Inflammation Clinical Trial
Role of CD7 in skin inflammation and psoriasis
Psoriasis is a debilitating, chronic inflammatory skin disorder characterized by scaly skin
patches caused by infiltration of inflammatory cells into the dermis and epidermis, with
secondary epidermal cell (keratinocyte) hyperproliferation. Psoriasis is a complex disease
and a combination of genetic and environmental factors are likely to be causative.
T-cell-mediated immune process, including cytokines (eg. IFN-γ) and chemokines, play an
essential role in psoriasis. Susceptibility genes for psoriasis map to PSORS1 in the HLA
region at chromosome 6p21, PSORS2 in the chromosome 17q24-q25, and others.
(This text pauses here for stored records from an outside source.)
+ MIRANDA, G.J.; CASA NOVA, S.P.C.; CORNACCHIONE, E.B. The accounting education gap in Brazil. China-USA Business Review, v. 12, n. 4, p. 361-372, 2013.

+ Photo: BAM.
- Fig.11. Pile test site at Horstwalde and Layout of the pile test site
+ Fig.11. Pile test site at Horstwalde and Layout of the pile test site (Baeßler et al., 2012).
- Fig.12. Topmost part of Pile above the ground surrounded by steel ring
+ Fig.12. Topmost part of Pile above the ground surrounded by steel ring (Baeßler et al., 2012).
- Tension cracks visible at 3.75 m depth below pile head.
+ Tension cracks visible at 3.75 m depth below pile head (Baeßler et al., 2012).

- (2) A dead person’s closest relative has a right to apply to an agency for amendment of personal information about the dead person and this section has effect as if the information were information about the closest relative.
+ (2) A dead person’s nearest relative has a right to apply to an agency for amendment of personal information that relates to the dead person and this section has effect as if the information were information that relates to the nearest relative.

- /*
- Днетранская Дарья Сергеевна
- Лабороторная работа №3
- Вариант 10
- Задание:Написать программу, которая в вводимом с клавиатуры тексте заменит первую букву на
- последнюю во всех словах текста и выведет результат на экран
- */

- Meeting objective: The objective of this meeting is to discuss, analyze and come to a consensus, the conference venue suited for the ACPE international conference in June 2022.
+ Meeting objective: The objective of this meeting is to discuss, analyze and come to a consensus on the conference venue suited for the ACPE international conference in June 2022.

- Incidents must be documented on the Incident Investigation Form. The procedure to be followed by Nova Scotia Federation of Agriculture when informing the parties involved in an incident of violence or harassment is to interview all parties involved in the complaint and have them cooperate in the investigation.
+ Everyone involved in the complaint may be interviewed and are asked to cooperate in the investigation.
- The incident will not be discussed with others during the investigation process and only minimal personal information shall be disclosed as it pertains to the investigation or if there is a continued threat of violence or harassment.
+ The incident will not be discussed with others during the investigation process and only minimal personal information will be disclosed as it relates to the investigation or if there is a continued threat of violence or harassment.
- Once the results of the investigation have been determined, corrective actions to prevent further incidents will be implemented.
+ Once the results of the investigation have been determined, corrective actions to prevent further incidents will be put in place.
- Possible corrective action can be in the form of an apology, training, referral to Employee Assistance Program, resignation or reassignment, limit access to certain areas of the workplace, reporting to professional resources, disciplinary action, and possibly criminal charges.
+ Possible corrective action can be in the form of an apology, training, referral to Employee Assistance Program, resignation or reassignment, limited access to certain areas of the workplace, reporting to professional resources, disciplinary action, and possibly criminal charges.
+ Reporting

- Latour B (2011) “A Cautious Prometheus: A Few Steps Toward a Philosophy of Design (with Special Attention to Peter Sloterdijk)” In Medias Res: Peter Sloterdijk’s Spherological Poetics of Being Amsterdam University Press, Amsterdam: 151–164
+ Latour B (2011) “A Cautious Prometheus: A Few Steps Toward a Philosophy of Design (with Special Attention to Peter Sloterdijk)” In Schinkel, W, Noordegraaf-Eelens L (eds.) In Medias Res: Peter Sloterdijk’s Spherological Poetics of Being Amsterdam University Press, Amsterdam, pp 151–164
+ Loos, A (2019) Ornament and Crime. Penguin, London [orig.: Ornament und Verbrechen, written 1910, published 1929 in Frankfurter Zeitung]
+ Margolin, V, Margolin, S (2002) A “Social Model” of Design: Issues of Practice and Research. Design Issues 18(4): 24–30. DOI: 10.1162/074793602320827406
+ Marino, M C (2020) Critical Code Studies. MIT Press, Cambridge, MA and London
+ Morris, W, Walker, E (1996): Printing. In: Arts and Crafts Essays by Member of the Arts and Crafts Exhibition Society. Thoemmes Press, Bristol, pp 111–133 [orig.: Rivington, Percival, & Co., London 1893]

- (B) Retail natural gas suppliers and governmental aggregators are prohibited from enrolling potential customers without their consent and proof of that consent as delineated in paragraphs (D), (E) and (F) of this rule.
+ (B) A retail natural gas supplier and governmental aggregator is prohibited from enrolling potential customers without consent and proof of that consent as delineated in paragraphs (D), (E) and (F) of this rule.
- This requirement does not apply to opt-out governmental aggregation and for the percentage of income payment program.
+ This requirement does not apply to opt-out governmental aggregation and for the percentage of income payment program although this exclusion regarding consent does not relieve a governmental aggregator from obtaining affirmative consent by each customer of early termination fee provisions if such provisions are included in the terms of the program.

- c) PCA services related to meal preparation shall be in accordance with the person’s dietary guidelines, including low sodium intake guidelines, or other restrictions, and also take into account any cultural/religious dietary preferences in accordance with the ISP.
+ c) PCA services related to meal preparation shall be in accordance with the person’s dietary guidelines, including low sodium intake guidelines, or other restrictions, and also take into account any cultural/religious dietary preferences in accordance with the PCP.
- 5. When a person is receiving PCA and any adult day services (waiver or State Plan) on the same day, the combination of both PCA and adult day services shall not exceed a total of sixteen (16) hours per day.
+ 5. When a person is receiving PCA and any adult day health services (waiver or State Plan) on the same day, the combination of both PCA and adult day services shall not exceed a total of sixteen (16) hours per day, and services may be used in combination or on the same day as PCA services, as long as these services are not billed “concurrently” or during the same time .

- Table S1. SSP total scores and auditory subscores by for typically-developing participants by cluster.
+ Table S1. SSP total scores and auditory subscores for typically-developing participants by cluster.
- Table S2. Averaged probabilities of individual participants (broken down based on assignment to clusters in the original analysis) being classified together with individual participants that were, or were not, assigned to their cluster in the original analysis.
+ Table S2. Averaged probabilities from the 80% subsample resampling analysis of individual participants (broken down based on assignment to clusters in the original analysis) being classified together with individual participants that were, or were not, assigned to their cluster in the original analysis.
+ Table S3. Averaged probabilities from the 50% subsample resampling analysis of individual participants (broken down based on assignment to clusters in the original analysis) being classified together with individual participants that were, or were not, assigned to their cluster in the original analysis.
Recently our colleagues in the Academia Sinica and we performed a genome-wide linkage
analysis with polymorphic microsatellites in one five-generation affected psoriasis kindred,
and the result revealed a close linkage at D17S928, close to CD7. CD7+ T cells produce IFN-γ
when activated, and have been located in skin inflammatory lesions. Therefore, in this study
we first want to examine the role of CD7 in skin inflammations conditions. CD7+ cells will
be stimulated by a variety of methods, and will be used to treat keratinocyte cultures or be
injected intradermally to mice. We will watch for skin inflammation and possible
proliferation and changes in keratinocytes. Possible changes in CD7 function in patients
with psoriasis will be explored, for example, polymorphisms of the CD7 gene may predispose
skin inflammation and abnormal interaction with the keratinocytes. CD7- T cells, which could
be derived from CD7+ cells and are enriched in skin inflammation lesions, secrete the Th2
cytokine IL-5. We are also interested in the mechanism and the consequences of this CD7
shift. We hope this study will be helpful in the understanding and management of skin
inflammation conditions, including psoriasis.